◆ **TASK GOAL**:
What's required is a verbatim printout of all the data.

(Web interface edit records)
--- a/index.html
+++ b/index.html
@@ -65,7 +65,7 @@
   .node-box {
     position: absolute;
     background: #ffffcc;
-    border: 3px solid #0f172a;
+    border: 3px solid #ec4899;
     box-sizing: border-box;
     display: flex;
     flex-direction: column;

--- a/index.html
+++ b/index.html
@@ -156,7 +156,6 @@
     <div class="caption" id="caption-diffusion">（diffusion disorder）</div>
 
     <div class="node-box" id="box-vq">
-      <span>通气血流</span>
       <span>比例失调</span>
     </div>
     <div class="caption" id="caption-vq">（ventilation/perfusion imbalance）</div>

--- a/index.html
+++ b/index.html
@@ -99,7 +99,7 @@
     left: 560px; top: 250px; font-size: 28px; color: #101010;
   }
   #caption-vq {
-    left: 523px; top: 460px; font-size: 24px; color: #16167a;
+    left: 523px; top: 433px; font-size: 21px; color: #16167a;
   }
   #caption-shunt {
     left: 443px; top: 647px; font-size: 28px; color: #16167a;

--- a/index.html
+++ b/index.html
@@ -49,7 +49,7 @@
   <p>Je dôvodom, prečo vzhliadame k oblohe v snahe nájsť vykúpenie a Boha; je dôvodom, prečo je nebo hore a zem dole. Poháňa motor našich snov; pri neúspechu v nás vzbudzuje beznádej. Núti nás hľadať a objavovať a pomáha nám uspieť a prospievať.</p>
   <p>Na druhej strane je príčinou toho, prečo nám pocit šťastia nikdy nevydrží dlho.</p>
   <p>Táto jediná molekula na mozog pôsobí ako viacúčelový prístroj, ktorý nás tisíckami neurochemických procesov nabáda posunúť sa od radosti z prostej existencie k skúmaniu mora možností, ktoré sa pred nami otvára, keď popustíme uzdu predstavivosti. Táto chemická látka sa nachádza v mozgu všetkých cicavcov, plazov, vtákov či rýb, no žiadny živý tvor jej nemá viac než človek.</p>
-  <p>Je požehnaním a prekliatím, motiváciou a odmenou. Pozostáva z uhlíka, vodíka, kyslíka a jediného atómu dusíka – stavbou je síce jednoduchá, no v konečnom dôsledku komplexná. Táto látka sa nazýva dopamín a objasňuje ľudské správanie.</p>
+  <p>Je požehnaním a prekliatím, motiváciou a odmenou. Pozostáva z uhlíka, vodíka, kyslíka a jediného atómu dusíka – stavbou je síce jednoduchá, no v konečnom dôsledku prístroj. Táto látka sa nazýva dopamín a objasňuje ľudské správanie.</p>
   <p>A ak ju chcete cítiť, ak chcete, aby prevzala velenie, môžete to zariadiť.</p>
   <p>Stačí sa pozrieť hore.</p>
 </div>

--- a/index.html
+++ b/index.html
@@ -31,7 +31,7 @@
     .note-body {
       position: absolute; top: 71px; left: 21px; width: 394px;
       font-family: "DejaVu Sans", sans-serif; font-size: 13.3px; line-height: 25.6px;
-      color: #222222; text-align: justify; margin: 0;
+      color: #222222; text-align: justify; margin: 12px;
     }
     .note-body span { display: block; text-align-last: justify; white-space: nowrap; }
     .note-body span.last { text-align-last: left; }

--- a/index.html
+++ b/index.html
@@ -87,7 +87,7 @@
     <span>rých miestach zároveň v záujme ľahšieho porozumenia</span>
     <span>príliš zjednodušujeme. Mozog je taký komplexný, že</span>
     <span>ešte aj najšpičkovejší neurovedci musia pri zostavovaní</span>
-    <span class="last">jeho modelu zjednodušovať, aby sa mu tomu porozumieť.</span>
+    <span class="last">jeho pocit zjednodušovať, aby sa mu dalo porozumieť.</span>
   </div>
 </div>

◆ **ANSWER TO THE EXERCISE**:
--- a/index.html
+++ b/index.html
@@ -65,7 +65,7 @@
   .node-box {
     position: absolute;
     background: #ffffcc;
-    border: 3px solid #0f172a;
+    border: 3px solid #ec4899;
     box-sizing: border-box;
     display: flex;
     flex-direction: column;

--- a/index.html
+++ b/index.html
@@ -156,7 +156,6 @@
     <div class="caption" id="caption-diffusion">（diffusion disorder）</div>
 
     <div class="node-box" id="box-vq">
-      <span>通气血流</span>
       <span>比例失调</span>
     </div>
     <div class="caption" id="caption-vq">（ventilation/perfusion imbalance）</div>

--- a/index.html
+++ b/index.html
@@ -99,7 +99,7 @@
     left: 560px; top: 250px; font-size: 28px; color: #101010;
   }
   #caption-vq {
-    left: 523px; top: 460px; font-size: 24px; color: #16167a;
+    left: 523px; top: 433px; font-size: 21px; color: #16167a;
   }
   #caption-shunt {
     left: 443px; top: 647px; font-size: 28px; color: #16167a;

--- a/index.html
+++ b/index.html
@@ -49,7 +49,7 @@
   <p>Je dôvodom, prečo vzhliadame k oblohe v snahe nájsť vykúpenie a Boha; je dôvodom, prečo je nebo hore a zem dole. Poháňa motor našich snov; pri neúspechu v nás vzbudzuje beznádej. Núti nás hľadať a objavovať a pomáha nám uspieť a prospievať.</p>
   <p>Na druhej strane je príčinou toho, prečo nám pocit šťastia nikdy nevydrží dlho.</p>
   <p>Táto jediná molekula na mozog pôsobí ako viacúčelový prístroj, ktorý nás tisíckami neurochemických procesov nabáda posunúť sa od radosti z prostej existencie k skúmaniu mora možností, ktoré sa pred nami otvára, keď popustíme uzdu predstavivosti. Táto chemická látka sa nachádza v mozgu všetkých cicavcov, plazov, vtákov či rýb, no žiadny živý tvor jej nemá viac než človek.</p>
-  <p>Je požehnaním a prekliatím, motiváciou a odmenou. Pozostáva z uhlíka, vodíka, kyslíka a jediného atómu dusíka – stavbou je síce jednoduchá, no v konečnom dôsledku komplexná. Táto látka sa nazýva dopamín a objasňuje ľudské správanie.</p>
+  <p>Je požehnaním a prekliatím, motiváciou a odmenou. Pozostáva z uhlíka, vodíka, kyslíka a jediného atómu dusíka – stavbou je síce jednoduchá, no v konečnom dôsledku prístroj. Táto látka sa nazýva dopamín a objasňuje ľudské správanie.</p>
   <p>A ak ju chcete cítiť, ak chcete, aby prevzala velenie, môžete to zariadiť.</p>
   <p>Stačí sa pozrieť hore.</p>
 </div>

--- a/index.html
+++ b/index.html
@@ -31,7 +31,7 @@
     .note-body {
       position: absolute; top: 71px; left: 21px; width: 394px;
       font-family: "DejaVu Sans", sans-serif; font-size: 13.3px; line-height: 25.6px;
-      color: #222222; text-align: justify; margin: 0;
+      color: #222222; text-align: justify; margin: 12px;
     }
     .note-body span { display: block; text-align-last: justify; white-space: nowrap; }
     .note-body span.last { text-align-last: left; }

--- a/index.html
+++ b/index.html
@@ -87,7 +87,7 @@
     <span>rých miestach zároveň v záujme ľahšieho porozumenia</span>
     <span>príliš zjednodušujeme. Mozog je taký komplexný, že</span>
     <span>ešte aj najšpičkovejší neurovedci musia pri zostavovaní</span>
-    <span class="last">jeho modelu zjednodušovať, aby sa mu tomu porozumieť.</span>
+    <span class="last">jeho pocit zjednodušovať, aby sa mu dalo porozumieť.</span>
   </div>
 </div>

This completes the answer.